What is needed is a word-for-word transcript of the listing, free of pictures.

==== THE INPUT

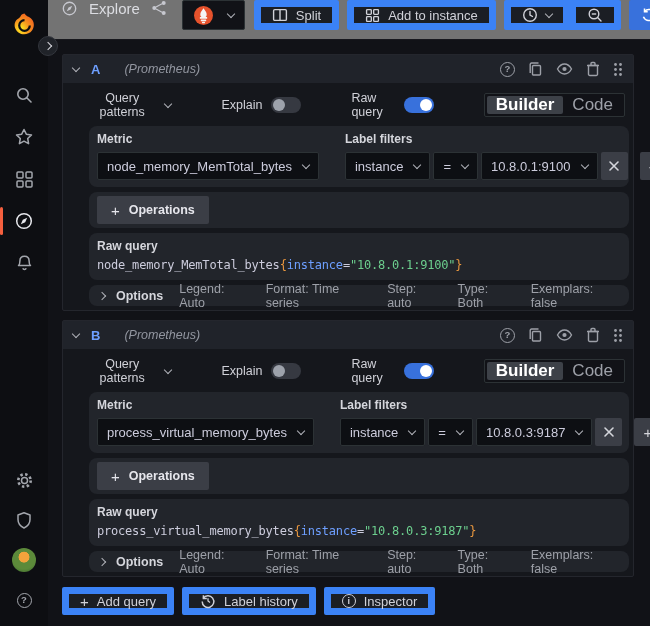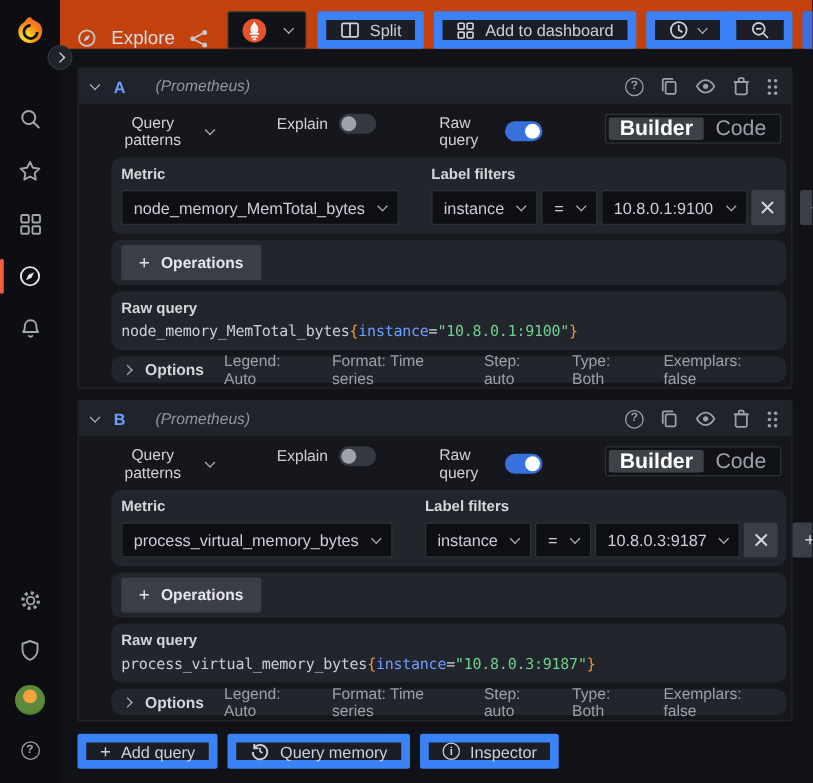--- a/index.html
+++ b/index.html
@@ -22,7 +22,7 @@
 
   
   .main { flex:1; display:flex; flex-direction:column; min-width:0; }
-  .topbar { height:40px; flex:0 0 40px; background:#c2410c; border-bottom:1px solid #17181d; display:flex; align-items:flex-end; padding:0 15px 0 13px; gap:9px; }
+  .topbar { height:40px; flex:0 0 40px; background:#737373; border-bottom:1px solid #17181d; display:flex; align-items:flex-start; padding:0 15px 0 13px; gap:9px; }
   .tb-icon { color:#c7c8cf; display:flex; }
   .page-title { font-size:15px; font-weight:500; color:#dcdde2; margin:0 2px; }
   .ds-picker { height:30px; border:1px solid #2c3235; border-radius:2px; background:#111217; display:inline-flex; align-items:center; gap:14px; padding:0 10px; margin-left:6px; color:#9da0a8; }

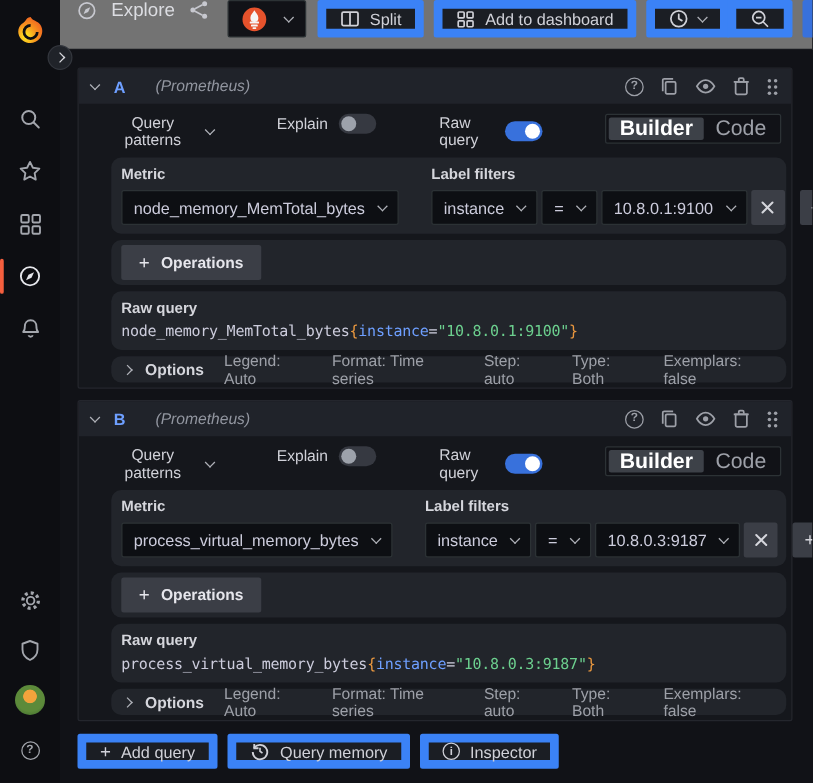--- a/index.html
+++ b/index.html
@@ -220,7 +220,7 @@
               <rect x="11" y="11" width="6" height="6" rx="1"></rect>
             </g>
           </svg>
-        <span>Add to dashboard</span>
+        <span>Add to instance</span>
       </button>
       <div class="btn-group">
         <button class="tb-btn seg-l">

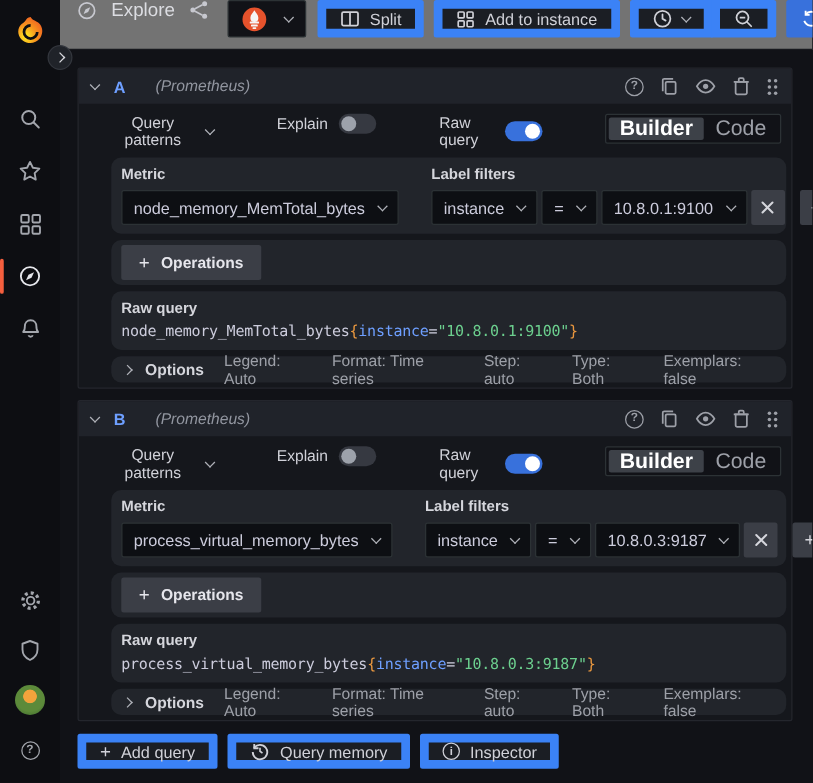--- a/index.html
+++ b/index.html
@@ -52,7 +52,7 @@
   .q-actions { margin-left:auto; display:flex; align-items:center; gap:13px; color:#9da0a8; }
   .q-actions button { display:flex; align-items:center; color:#9da0a8; }
   .q-body { padding:6px 4px 4px 26px; }
-  .q-toolbar { display:flex; align-items:flex-start; margin:2px 0 7px; height:28px; font-size:12.5px; color:#d0d1d8;gap:22px; }
+  .q-toolbar { display:flex; align-items:center; margin:2px 0 7px; height:28px; font-size:12.5px; color:#d0d1d8;gap:22px; }
   .qp-btn { display:inline-flex; gap:10px; align-items:center; font-size:12.5px; color:#d0d1d8; margin-right:28px; }
   .tgl-wrap { display:inline-flex; gap:9px; align-items:center; margin-right:28px; }
   .switch { width:30px; height:16px; border-radius:9px; position:relative; flex:0 0 auto; }

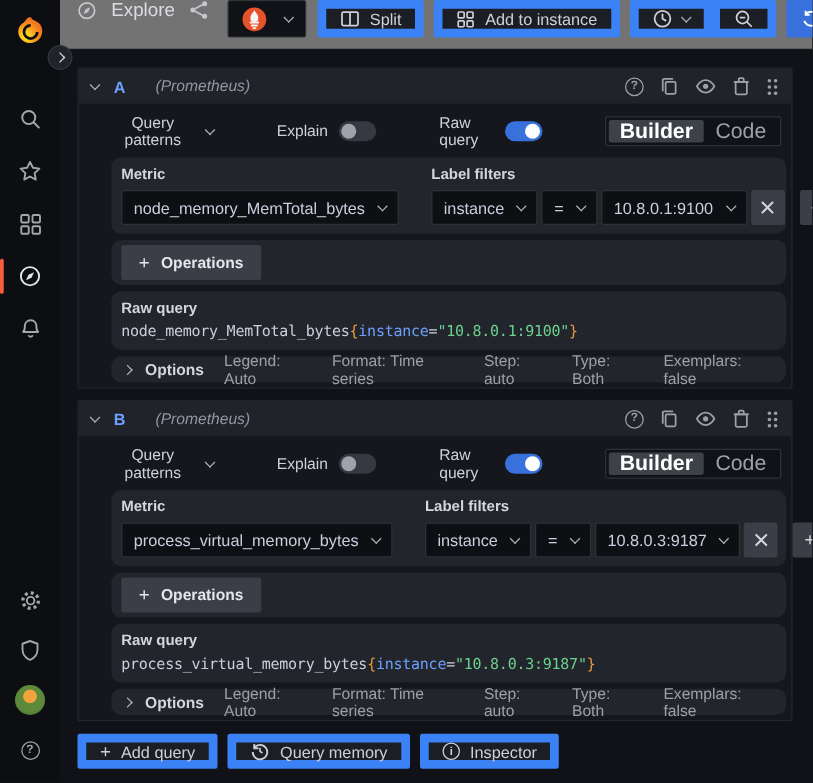--- a/index.html
+++ b/index.html
@@ -529,7 +529,7 @@
             </g>
             <path d="M8 5.2 V8 L10 9.5" fill="none" stroke="currentColor" stroke-width="1.3"></path>
           </svg>
-        <span>Query memory</span>
+        <span>Label history</span>
       </button>
       <button class="tb-btn">
         <span class="circled sm">

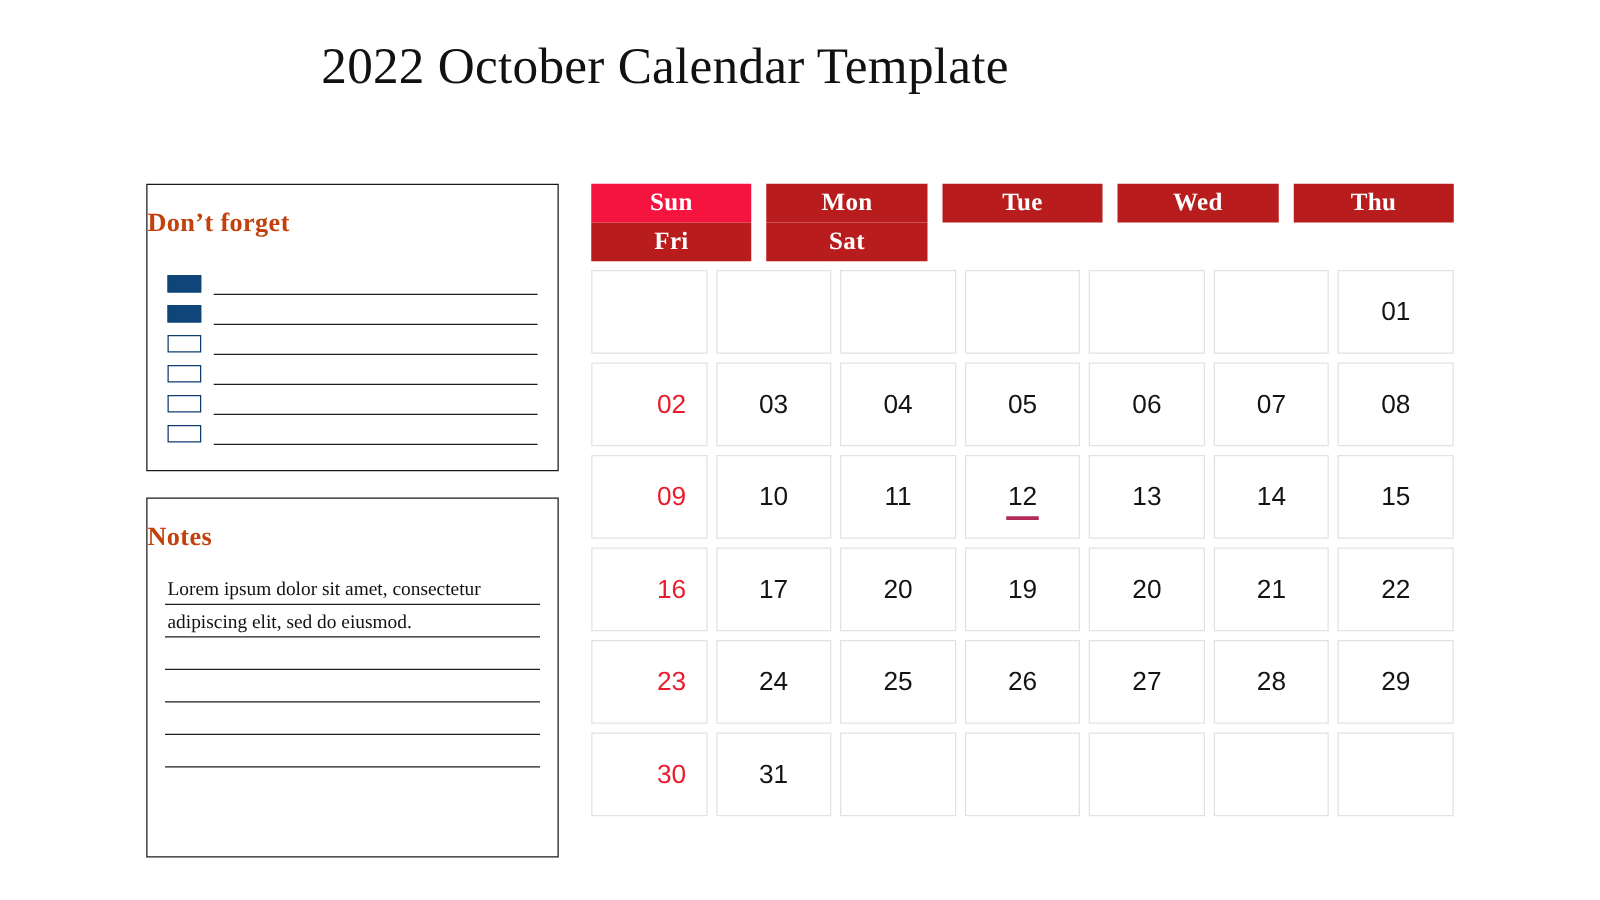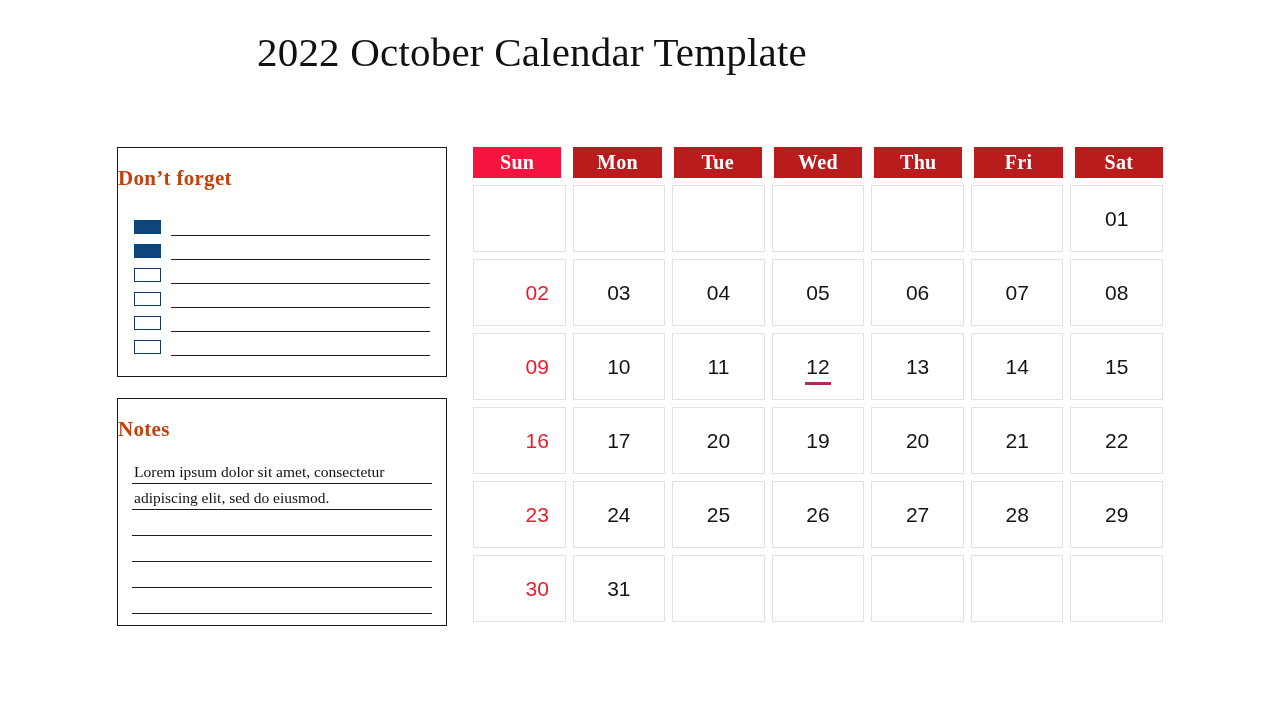--- a/index.html
+++ b/index.html
@@ -119,7 +119,7 @@
   }
   .cal-header-row {
     display: grid;
-    grid-template-columns: repeat(7, 1fr);
+    grid-template-columns: repeat(5, 1fr);
     column-gap: 12px;
     margin-bottom: 7px;
   }

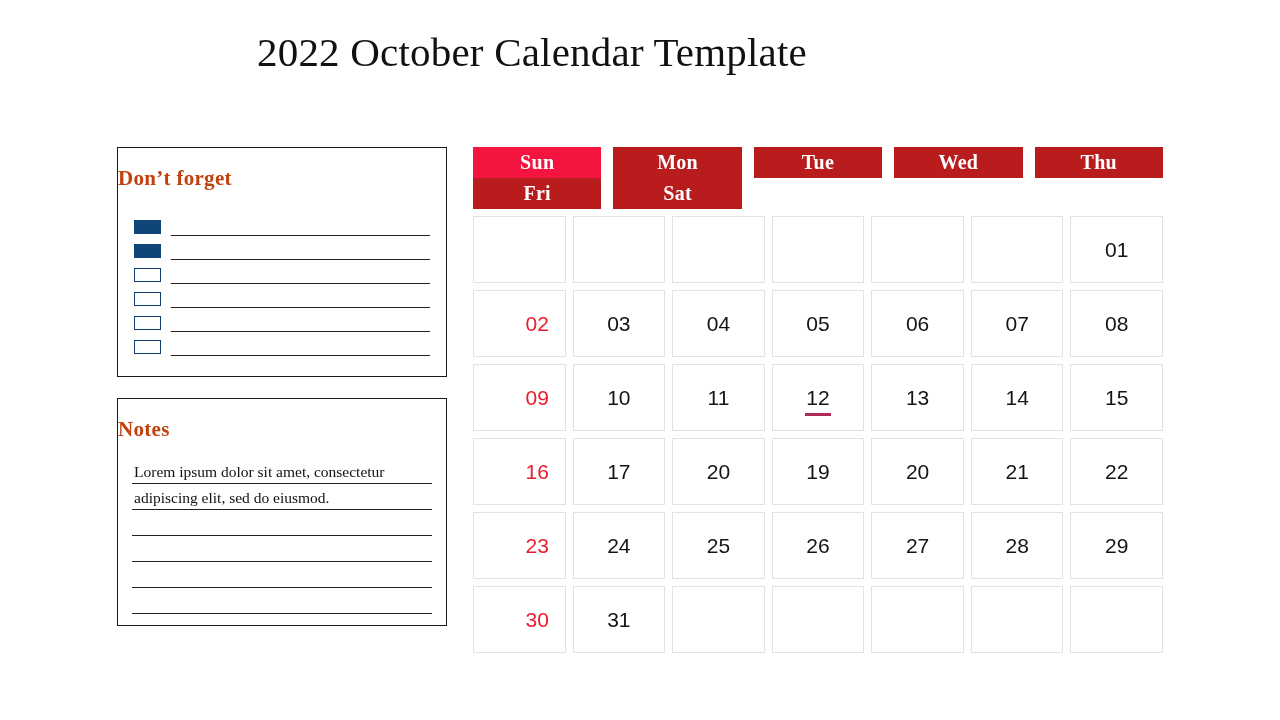--- a/index.html
+++ b/index.html
@@ -47,7 +47,7 @@
     left: 117px;
     top: 398px;
     width: 330px;
-    height: 228px;
+    height: 288px;
   }
   .panel-title {
     text-align: left;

========

■ **ANSWER TO THE EXERCISE**
--- a/index.html
+++ b/index.html
@@ -22,7 +22,7 @@
 
   
   .main { flex:1; display:flex; flex-direction:column; min-width:0; }
-  .topbar { height:40px; flex:0 0 40px; background:#c2410c; border-bottom:1px solid #17181d; display:flex; align-items:flex-end; padding:0 15px 0 13px; gap:9px; }
+  .topbar { height:40px; flex:0 0 40px; background:#737373; border-bottom:1px solid #17181d; display:flex; align-items:flex-start; padding:0 15px 0 13px; gap:9px; }
   .tb-icon { color:#c7c8cf; display:flex; }
   .page-title { font-size:15px; font-weight:500; color:#dcdde2; margin:0 2px; }
   .ds-picker { height:30px; border:1px solid #2c3235; border-radius:2px; background:#111217; display:inline-flex; align-items:center; gap:14px; padding:0 10px; margin-left:6px; color:#9da0a8; }

--- a/index.html
+++ b/index.html
@@ -220,7 +220,7 @@
               <rect x="11" y="11" width="6" height="6" rx="1"></rect>
             </g>
           </svg>
-        <span>Add to dashboard</span>
+        <span>Add to instance</span>
       </button>
       <div class="btn-group">
         <button class="tb-btn seg-l">

--- a/index.html
+++ b/index.html
@@ -52,7 +52,7 @@
   .q-actions { margin-left:auto; display:flex; align-items:center; gap:13px; color:#9da0a8; }
   .q-actions button { display:flex; align-items:center; color:#9da0a8; }
   .q-body { padding:6px 4px 4px 26px; }
-  .q-toolbar { display:flex; align-items:flex-start; margin:2px 0 7px; height:28px; font-size:12.5px; color:#d0d1d8;gap:22px; }
+  .q-toolbar { display:flex; align-items:center; margin:2px 0 7px; height:28px; font-size:12.5px; color:#d0d1d8;gap:22px; }
   .qp-btn { display:inline-flex; gap:10px; align-items:center; font-size:12.5px; color:#d0d1d8; margin-right:28px; }
   .tgl-wrap { display:inline-flex; gap:9px; align-items:center; margin-right:28px; }
   .switch { width:30px; height:16px; border-radius:9px; position:relative; flex:0 0 auto; }

--- a/index.html
+++ b/index.html
@@ -529,7 +529,7 @@
             </g>
             <path d="M8 5.2 V8 L10 9.5" fill="none" stroke="currentColor" stroke-width="1.3"></path>
           </svg>
-        <span>Query memory</span>
+        <span>Label history</span>
       </button>
       <button class="tb-btn">
         <span class="circled sm">

--- a/index.html
+++ b/index.html
@@ -119,7 +119,7 @@
   }
   .cal-header-row {
     display: grid;
-    grid-template-columns: repeat(7, 1fr);
+    grid-template-columns: repeat(5, 1fr);
     column-gap: 12px;
     margin-bottom: 7px;
   }

--- a/index.html
+++ b/index.html
@@ -47,7 +47,7 @@
     left: 117px;
     top: 398px;
     width: 330px;
-    height: 228px;
+    height: 288px;
   }
   .panel-title {
     text-align: left;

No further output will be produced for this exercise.